__What to produce__. Please restate, exactly as they appear, only the lines from the one that contains "Liberation Serif, serif" to the final line of the entries, with no pictures.

__Task inputs__.
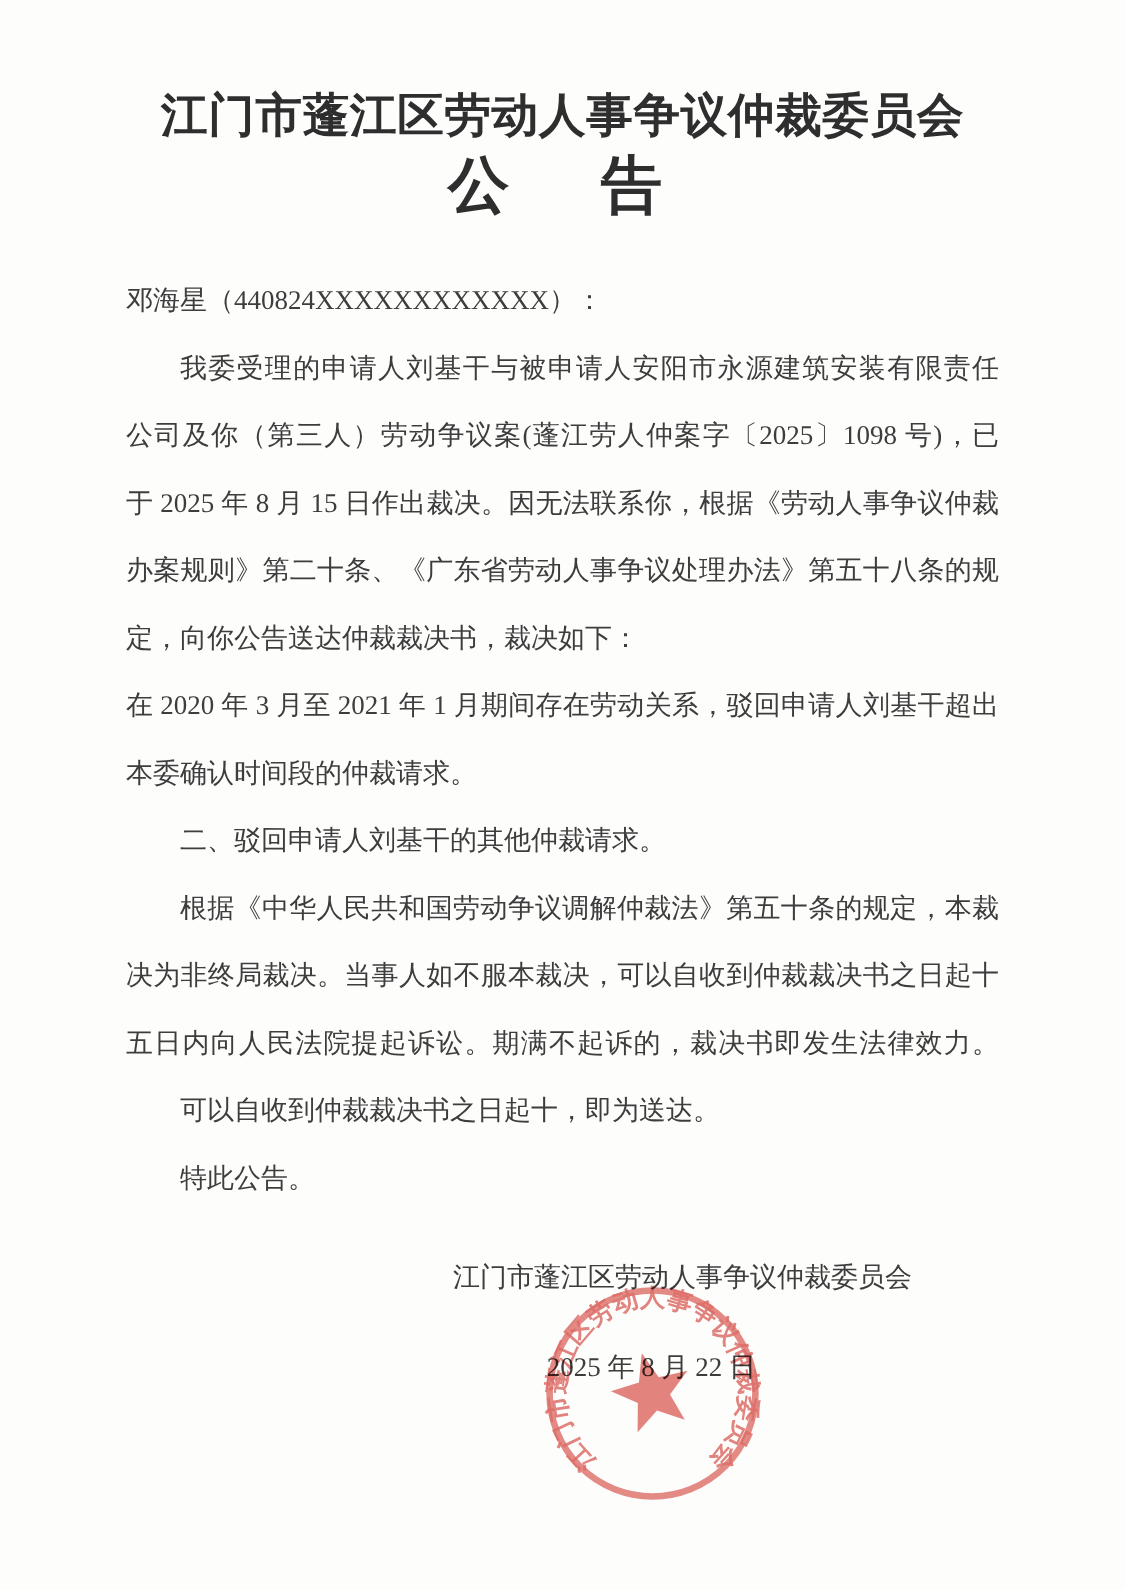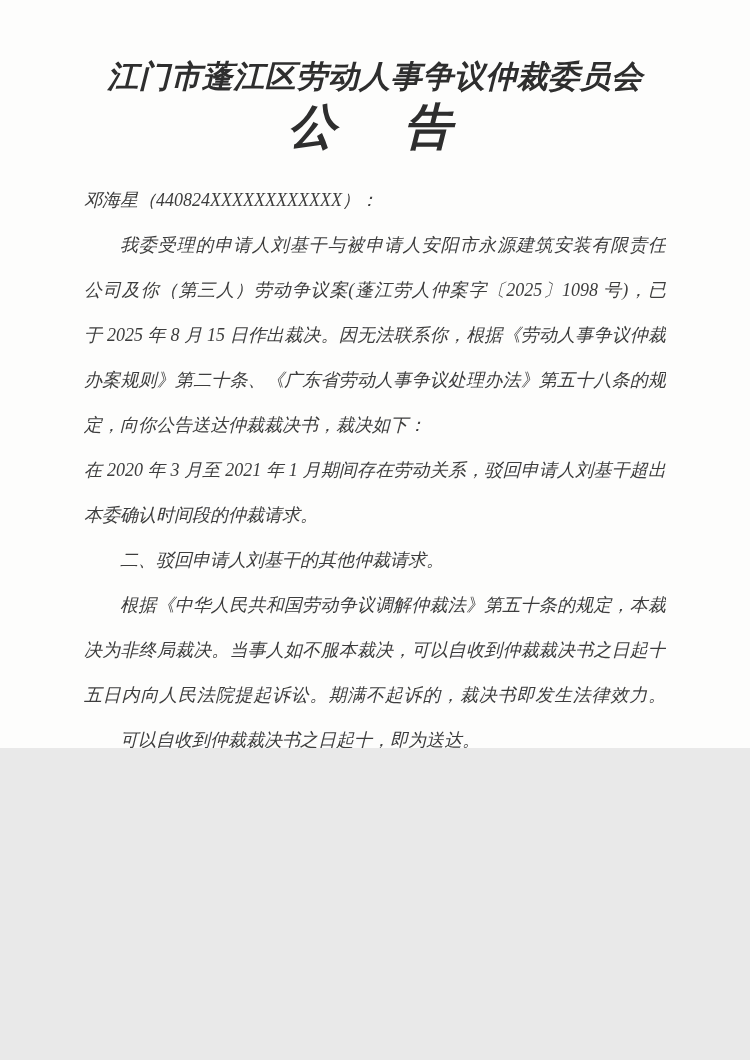"江门市蓬江区劳动人事争议仲裁委员会" .page { font-style: italic -> none; height: 748px -> 1060px }
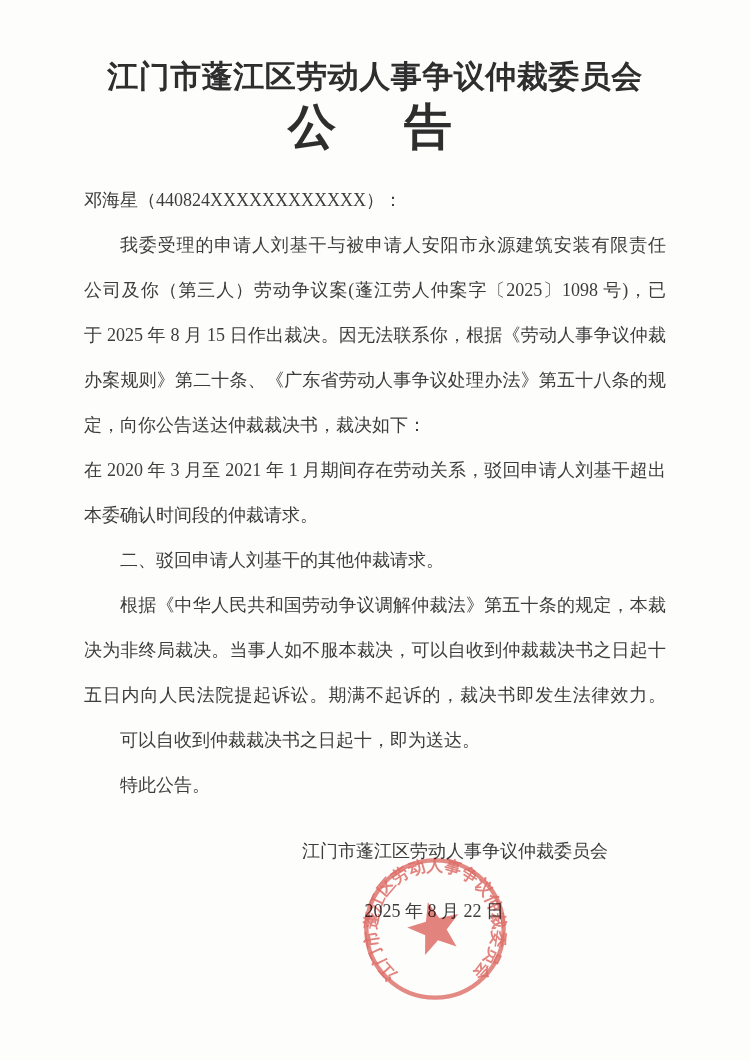"公 告" .doc-title { font-size: 48px -> 41px }
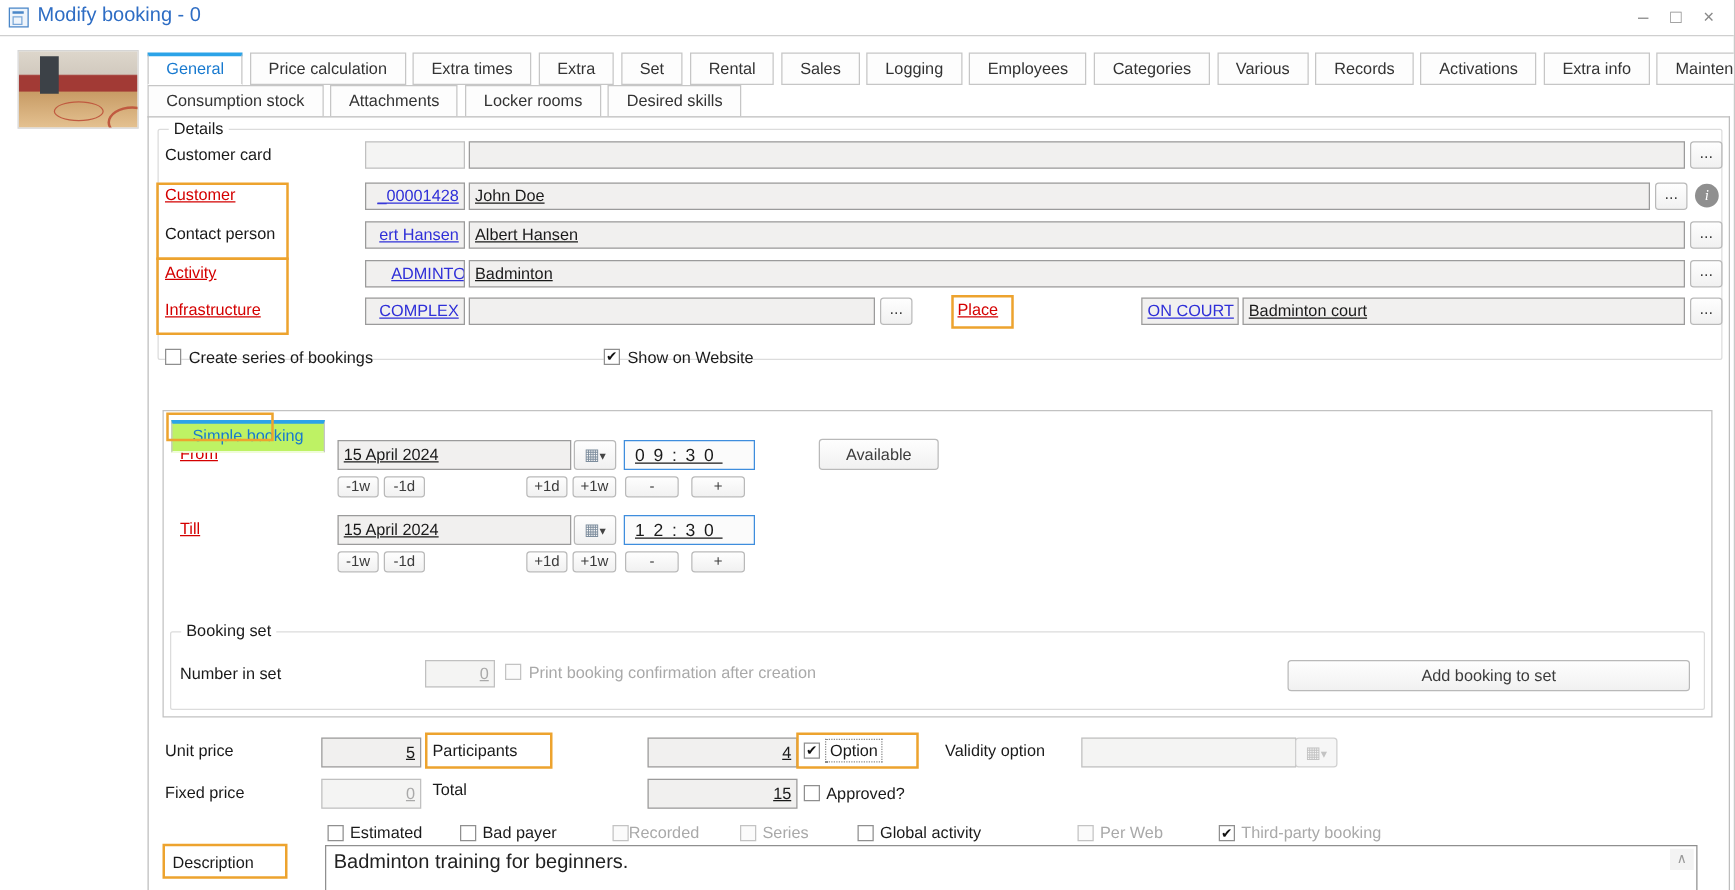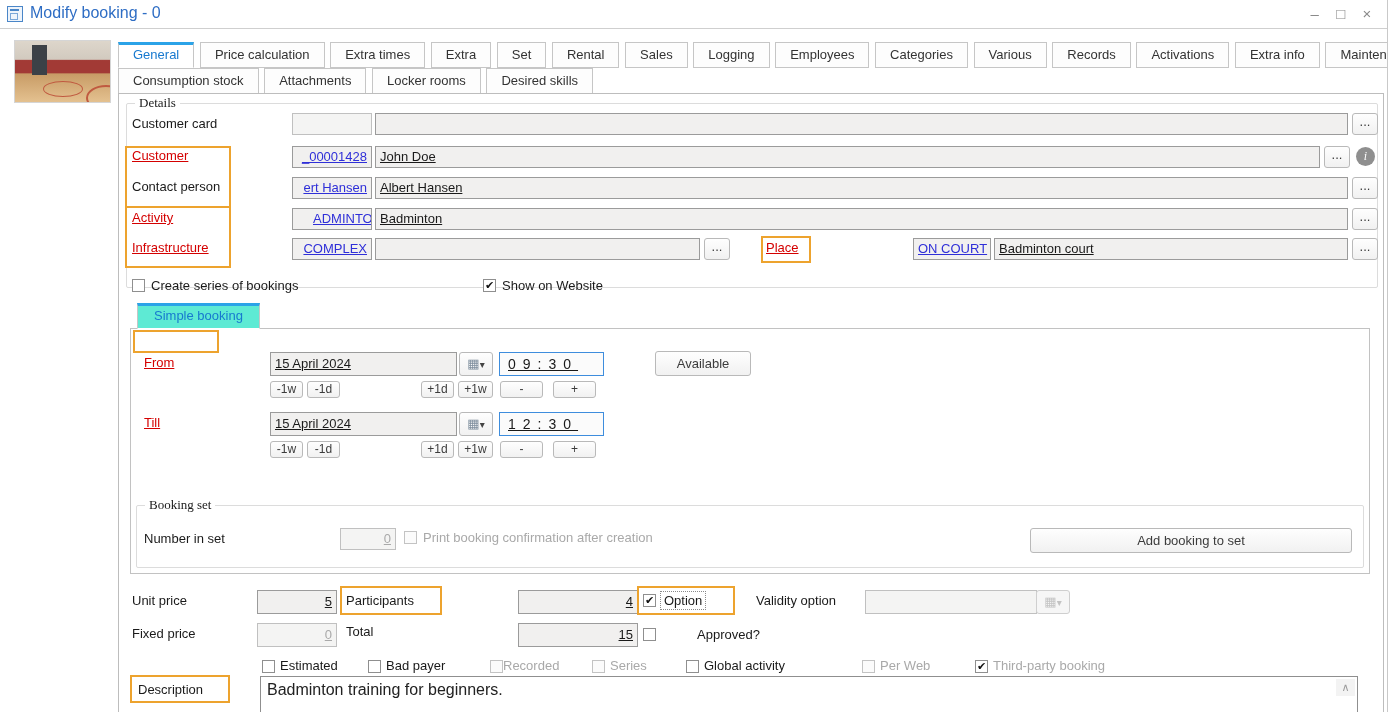"Details" .group-label { font-family: Liberation Serif, serif -> none }
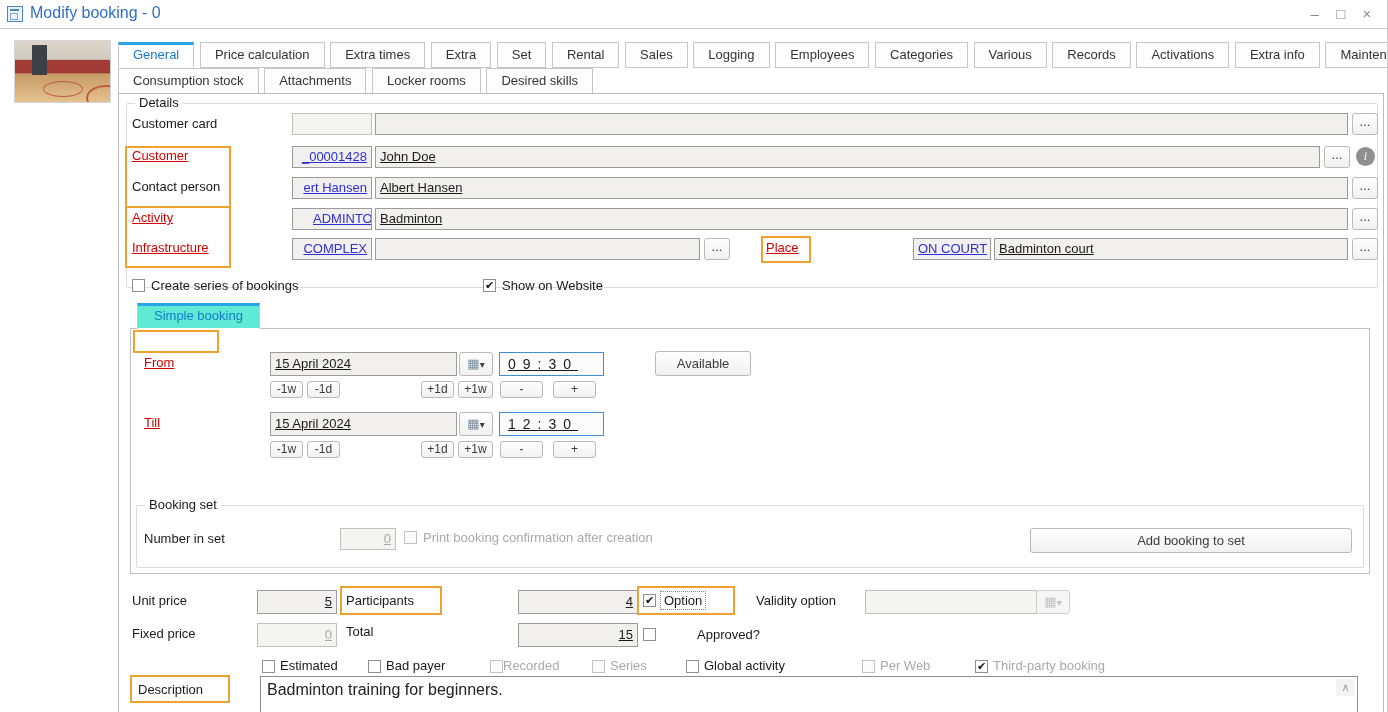"Simple booking" .subtab { background: #5eead4 -> #bef264; margin-top: none -> 33px }
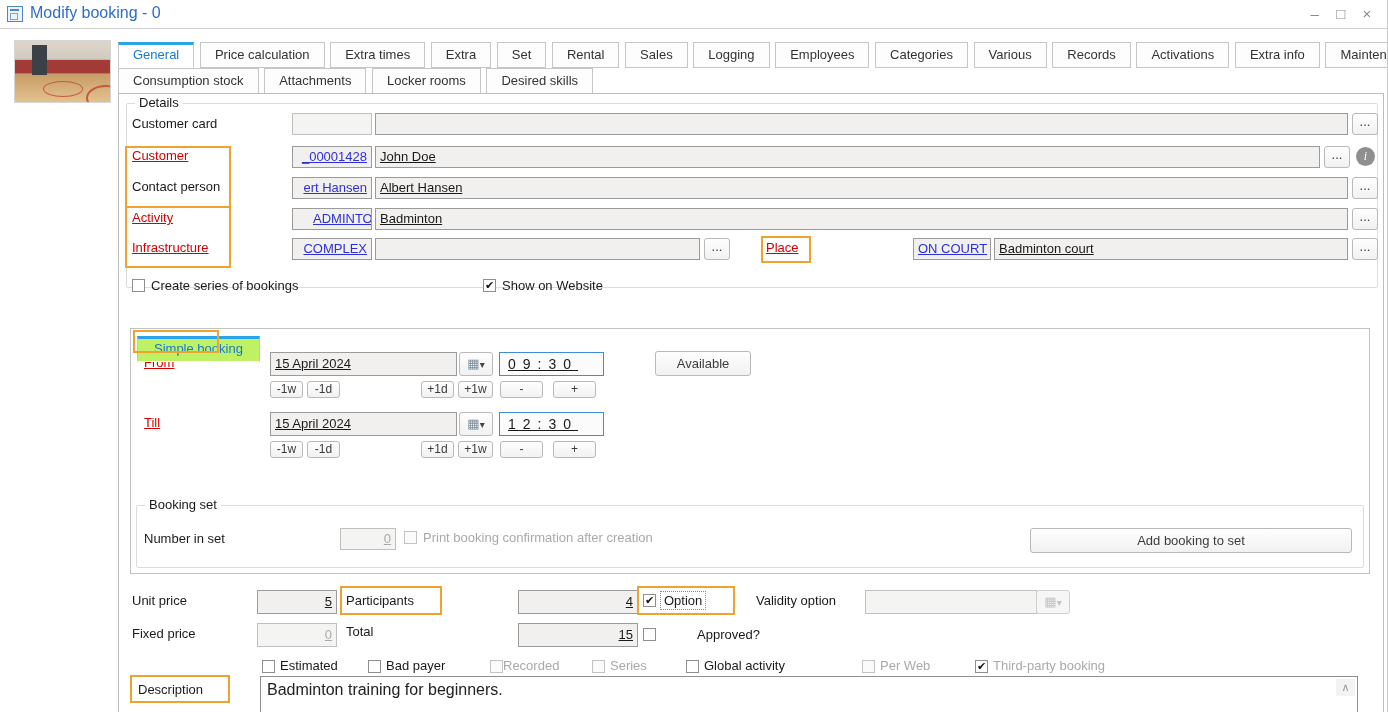"Approved?" span.lbl { left: 697px -> 661px }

__Written answer__.
"Details" .group-label { font-family: Liberation Serif, serif -> none }
"Simple booking" .subtab { background: #5eead4 -> #bef264; margin-top: none -> 33px }
"Approved?" span.lbl { left: 697px -> 661px }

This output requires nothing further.